--- Task description ---
The entries below contain a stretch that opens with the line containing "text-align-last: left;" and closes with the line containing "font-size: 16px; line-height: 33px;"; set down that stretch exactly, both ends included, and nothing else.

--- Input material ---
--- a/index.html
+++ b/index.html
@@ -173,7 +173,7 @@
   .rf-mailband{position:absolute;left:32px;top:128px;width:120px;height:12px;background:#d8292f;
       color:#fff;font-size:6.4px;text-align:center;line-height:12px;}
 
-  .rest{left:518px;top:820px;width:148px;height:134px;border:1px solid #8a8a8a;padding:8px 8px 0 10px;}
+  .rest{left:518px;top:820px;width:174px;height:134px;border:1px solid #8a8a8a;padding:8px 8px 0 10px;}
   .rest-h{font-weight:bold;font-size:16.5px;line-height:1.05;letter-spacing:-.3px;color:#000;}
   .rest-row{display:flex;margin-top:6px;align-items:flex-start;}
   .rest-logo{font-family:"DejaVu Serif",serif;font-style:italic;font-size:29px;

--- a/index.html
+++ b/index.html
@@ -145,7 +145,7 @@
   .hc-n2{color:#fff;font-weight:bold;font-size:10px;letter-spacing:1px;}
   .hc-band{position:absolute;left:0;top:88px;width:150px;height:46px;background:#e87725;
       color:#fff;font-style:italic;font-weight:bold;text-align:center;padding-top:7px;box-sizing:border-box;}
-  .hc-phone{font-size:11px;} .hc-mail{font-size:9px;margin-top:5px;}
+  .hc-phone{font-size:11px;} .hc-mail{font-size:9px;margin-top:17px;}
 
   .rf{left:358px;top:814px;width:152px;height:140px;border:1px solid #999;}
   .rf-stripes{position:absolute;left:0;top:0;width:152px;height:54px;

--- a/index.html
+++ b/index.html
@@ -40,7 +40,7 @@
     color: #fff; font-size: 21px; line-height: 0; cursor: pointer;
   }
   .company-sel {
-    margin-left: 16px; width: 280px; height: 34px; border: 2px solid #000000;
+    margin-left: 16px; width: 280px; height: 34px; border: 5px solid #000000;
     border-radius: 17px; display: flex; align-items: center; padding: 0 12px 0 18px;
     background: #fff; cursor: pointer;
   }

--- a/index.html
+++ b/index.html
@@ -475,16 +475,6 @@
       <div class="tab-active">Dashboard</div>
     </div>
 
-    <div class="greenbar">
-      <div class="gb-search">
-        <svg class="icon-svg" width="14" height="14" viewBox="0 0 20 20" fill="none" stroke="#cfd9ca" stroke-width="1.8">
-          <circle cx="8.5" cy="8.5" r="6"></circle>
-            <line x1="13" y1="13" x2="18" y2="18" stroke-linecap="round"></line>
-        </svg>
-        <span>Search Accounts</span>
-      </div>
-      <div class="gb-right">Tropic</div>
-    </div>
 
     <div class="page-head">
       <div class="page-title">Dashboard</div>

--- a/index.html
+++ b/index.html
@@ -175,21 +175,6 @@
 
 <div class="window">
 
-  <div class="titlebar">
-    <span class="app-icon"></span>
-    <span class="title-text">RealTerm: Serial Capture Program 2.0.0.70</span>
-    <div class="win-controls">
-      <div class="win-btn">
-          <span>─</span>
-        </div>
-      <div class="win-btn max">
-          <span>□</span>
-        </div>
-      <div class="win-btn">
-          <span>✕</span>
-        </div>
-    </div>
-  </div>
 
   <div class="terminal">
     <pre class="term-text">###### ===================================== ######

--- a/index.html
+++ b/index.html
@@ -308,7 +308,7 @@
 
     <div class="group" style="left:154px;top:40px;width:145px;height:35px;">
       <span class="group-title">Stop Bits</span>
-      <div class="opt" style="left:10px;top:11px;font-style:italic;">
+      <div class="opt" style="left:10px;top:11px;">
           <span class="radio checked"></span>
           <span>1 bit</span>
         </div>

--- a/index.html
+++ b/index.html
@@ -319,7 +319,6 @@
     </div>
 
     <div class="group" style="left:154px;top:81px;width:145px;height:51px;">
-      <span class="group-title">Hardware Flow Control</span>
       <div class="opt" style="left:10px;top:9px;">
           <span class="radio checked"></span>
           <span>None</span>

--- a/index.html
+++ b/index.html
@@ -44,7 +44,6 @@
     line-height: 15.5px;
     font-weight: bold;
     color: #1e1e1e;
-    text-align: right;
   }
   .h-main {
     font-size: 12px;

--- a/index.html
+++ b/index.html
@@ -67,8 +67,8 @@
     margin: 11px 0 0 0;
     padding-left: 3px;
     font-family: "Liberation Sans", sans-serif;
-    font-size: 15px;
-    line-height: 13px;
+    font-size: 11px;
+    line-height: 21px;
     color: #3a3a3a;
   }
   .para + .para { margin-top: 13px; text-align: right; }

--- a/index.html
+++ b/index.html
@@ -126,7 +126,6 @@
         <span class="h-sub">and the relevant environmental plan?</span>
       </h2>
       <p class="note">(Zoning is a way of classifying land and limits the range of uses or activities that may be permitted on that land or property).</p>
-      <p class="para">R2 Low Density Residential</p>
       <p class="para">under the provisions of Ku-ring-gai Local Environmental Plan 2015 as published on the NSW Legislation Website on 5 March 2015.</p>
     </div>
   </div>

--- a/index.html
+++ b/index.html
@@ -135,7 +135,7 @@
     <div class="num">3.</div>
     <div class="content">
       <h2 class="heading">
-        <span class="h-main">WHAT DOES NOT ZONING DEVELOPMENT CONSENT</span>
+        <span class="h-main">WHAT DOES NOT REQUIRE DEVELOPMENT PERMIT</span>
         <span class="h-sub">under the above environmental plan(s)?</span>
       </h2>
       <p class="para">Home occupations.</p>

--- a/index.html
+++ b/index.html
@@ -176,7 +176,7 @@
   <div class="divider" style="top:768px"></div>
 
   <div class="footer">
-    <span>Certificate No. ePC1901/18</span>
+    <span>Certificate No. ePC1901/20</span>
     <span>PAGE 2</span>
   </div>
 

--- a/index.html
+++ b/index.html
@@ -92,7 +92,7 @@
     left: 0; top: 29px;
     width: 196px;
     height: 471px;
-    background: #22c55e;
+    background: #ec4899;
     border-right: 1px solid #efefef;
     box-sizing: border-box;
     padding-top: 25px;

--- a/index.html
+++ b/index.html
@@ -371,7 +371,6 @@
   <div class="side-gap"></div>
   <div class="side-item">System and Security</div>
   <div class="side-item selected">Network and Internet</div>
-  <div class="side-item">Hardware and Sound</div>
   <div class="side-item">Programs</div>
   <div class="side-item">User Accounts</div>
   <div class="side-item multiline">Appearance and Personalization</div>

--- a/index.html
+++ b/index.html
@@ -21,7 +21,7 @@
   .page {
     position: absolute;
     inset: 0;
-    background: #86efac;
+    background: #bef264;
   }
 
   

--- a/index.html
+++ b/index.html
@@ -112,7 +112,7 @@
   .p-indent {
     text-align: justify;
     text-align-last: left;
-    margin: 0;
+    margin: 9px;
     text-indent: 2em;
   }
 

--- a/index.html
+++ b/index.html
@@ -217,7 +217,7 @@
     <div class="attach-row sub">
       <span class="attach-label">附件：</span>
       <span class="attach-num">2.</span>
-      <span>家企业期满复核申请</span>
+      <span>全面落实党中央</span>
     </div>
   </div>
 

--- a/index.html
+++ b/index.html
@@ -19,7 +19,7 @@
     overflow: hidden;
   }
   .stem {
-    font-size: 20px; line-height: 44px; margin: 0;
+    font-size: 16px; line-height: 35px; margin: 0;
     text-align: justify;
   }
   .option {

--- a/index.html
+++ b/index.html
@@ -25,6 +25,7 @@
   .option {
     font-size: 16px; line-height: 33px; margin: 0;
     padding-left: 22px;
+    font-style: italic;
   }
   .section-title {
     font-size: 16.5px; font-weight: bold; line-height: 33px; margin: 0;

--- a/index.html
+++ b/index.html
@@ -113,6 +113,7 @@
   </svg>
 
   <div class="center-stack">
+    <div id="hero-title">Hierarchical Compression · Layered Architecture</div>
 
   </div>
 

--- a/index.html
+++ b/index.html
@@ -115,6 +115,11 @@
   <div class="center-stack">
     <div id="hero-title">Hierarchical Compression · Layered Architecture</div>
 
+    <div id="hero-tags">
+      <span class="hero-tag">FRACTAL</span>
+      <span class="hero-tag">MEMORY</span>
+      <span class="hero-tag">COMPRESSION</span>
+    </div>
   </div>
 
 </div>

--- Final answer ---
     text-align-last: left;
-    margin: 0;
+    margin: 9px;
     text-indent: 2em;
   }
 

--- a/index.html
+++ b/index.html
@@ -217,7 +217,7 @@
     <div class="attach-row sub">
       <span class="attach-label">附件：</span>
       <span class="attach-num">2.</span>
-      <span>家企业期满复核申请</span>
+      <span>全面落实党中央</span>
     </div>
   </div>
 

--- a/index.html
+++ b/index.html
@@ -19,7 +19,7 @@
     overflow: hidden;
   }
   .stem {
-    font-size: 20px; line-height: 44px; margin: 0;
+    font-size: 16px; line-height: 35px; margin: 0;
     text-align: justify;
   }
   .option {

--- a/index.html
+++ b/index.html
@@ -25,6 +25,7 @@
   .option {
     font-size: 16px; line-height: 33px; margin: 0;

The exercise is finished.